On July 3, 2018, Governor Baker signed a law permitting a court to order firearms and other weapons to be taken away from a licensed individual who “poses a risk of causing bodily injury to self or others” for any reason. This so-called “red flag” bill is similar to laws that have been increasingly passed in other states in the wake of mass shootings such as the school shooting in Parkland, Florida. The new law is designed to make it easier to remove guns from the equation where there is an indication that someone is in crisis or may engage in violence. In Parkland, police had been alerted to concerns about Nikolas Cruz’s violent propensities, but they had no legal authority to remove the guns he already owned. Although police chiefs in Massachusetts have broader discretion to suspend or revoke firearm licenses than authorities in many states (since here only someone whom a police chief determines to be a ”suitable person” according to set criteria receives a license to carry firearms), the suspension or revocation process is not designed for fast action in response to changing circumstances.  
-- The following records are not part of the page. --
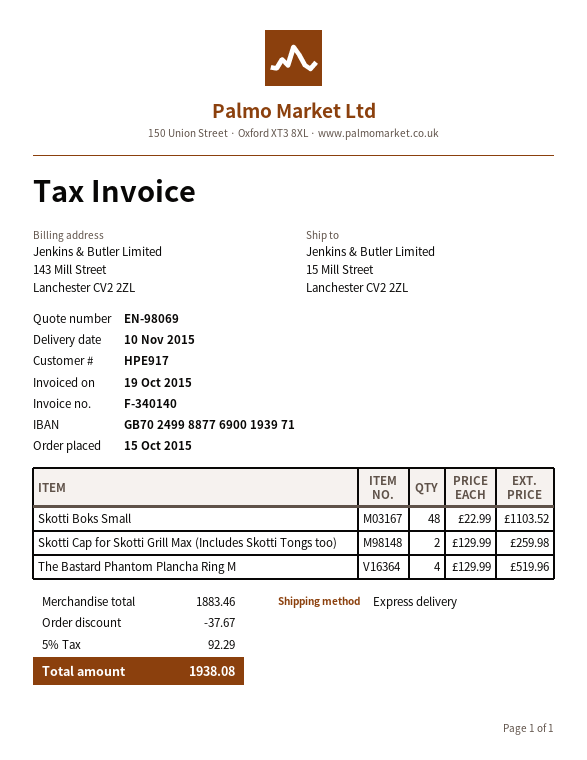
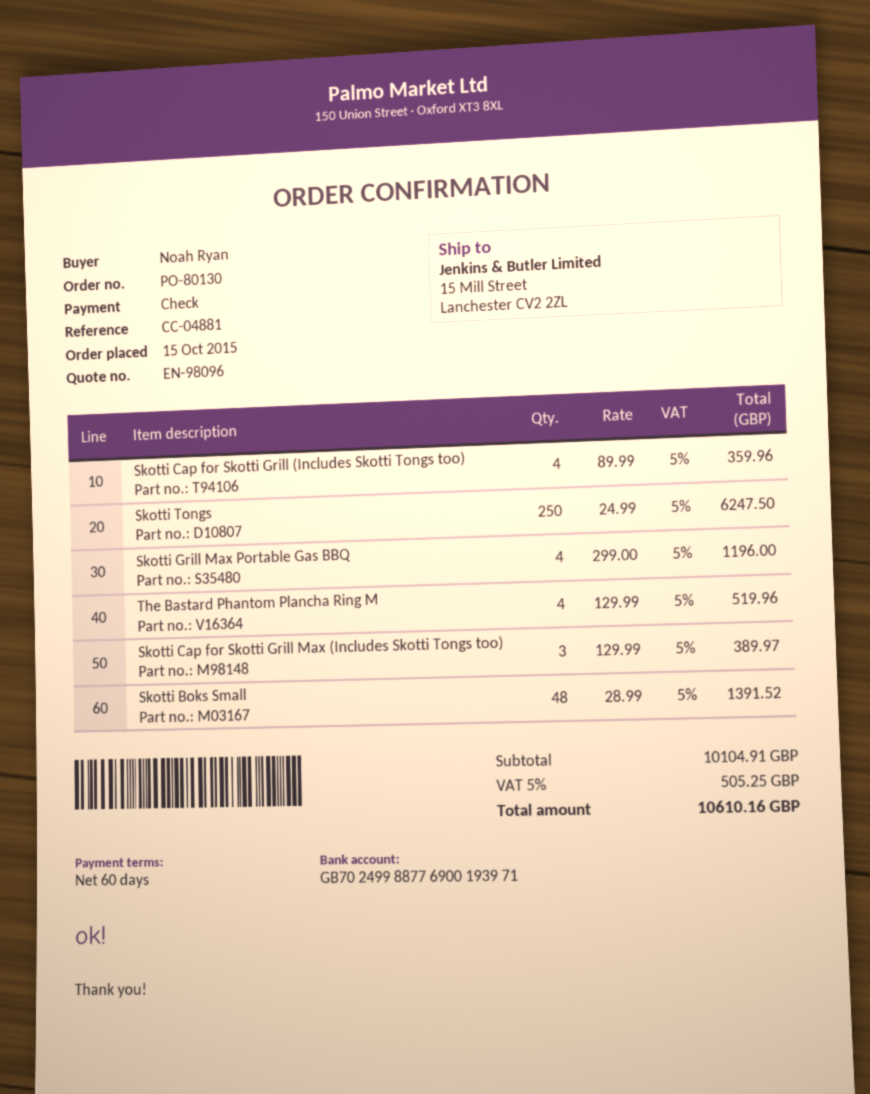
quote number: EN-98069 -> EN-98096
Skotti Boks Small: 48 x 22.99 = 1103.52 -> 48 x 28.99 = 1391.52
Skotti Cap for Skotti Grill Max (Includes Skotti Tongs too): 2 x 129.99 = 259.98 -> 3 x 129.99 = 389.97
Skotti Cap for Skotti Grill (Includes Skotti Tongs too): none -> 4 x 89.99 = 359.96
Skotti Tongs: none -> 250 x 24.99 = 6247.50
Skotti Grill Max Portable Gas BBQ: none -> 4 x 299.00 = 1196.00
subtotal: 1883.46 -> 10104.91
discount: 37.67 -> none
tax: 5% = 92.29 -> 5% = 505.25
total: 1938.08 -> 10610.16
The new bill uses a process similar to those existing in Massachusetts for abuse prevention restraining orders and harassment prevention orders. A petition for an “extreme risk protection order” can be filed by a family or household member (including a relative by blood or marriage, current or former spouse, participant in a substantive dating relationship, co-parent, or roommate) or by a licensing authority (typically a police chief) in the district court or Boston Municipal Court covering the municipality where the gun owner (respondent) resides. The petition must state, under oath, why the petitioner believes the respondent poses a risk of injuring someone. Although earlier versions of the bill were more focused on mental health concerns as a reason for removing firearms, the law that passed gives the court broad discretion to consider any factors that could give rise to a risk of harm, including mental health or substance abuse. If the court concludes that there is such a risk, it can order the respondent to turn in his or her firearms and licenses for a period of up to one year at a time. The court can act on an emergency basis if appropriate, but otherwise will typically set the matter for a hearing within 10 days at which the respondent has an opportunity to contest the petition. If the court issues an order, it must give the petitioner and respondent information (to be produced by the Department of Mental Health and the courts) on crisis intervention, mental health and substance abuse treatment, and counseling resources that are locally available. The court must enter written findings within 24 hours, and the respondent has the right to appeal. In addition, either the petitioner or respondent can later request the court to modify or terminate the order. As with other types of restraining orders, violating an extreme risk prevention order, such as by refusing or failing to surrender firearms or licenses, is a criminal offense.

Although the name of these orders refers to “extreme risk,” in fact the standard the courts must apply under the law is simply whether there is “a risk of causing bodily harm.” This gives a wide range of discretion to the courts to decide what risks are substantial enough to warrant the removal of guns; after all, there are many situations in which even responsible gun owners might pose some risk of injuring themselves or others. Gun-rights activists have challenged Massachusetts firearm restrictions in the past for the amount of discretion given to the government, and will likely challenge this law as well. However, the Supreme Judicial Court previously upheld against a Second Amendment challenge a law allowing a police chief to decide that someone could not carry a firearm because they were not a “suitable person,” which at the time was not further defined in the law. The First Circuit also upheld the current gun licensing scheme, which continues to give much discretion to police chiefs, against a broad challenge in 2012. Given these precedents, it is likely that the courts will uphold the “red flag” law and trust judges to exercise their authority wisely.

Someone can seek an order under the new law based on concern and a desire that a loved one should get help, and not necessarily be charged with a crime or ordered to stay away. This law gives people in volatile situations another option – not seeking a traditional restraining order and not requesting criminal charges – to work toward defusing situations that could lead to gun violence, including suicide. Applied sensibly, it is a positive development that does not direct people or resources into the criminal justice system unnecessarily.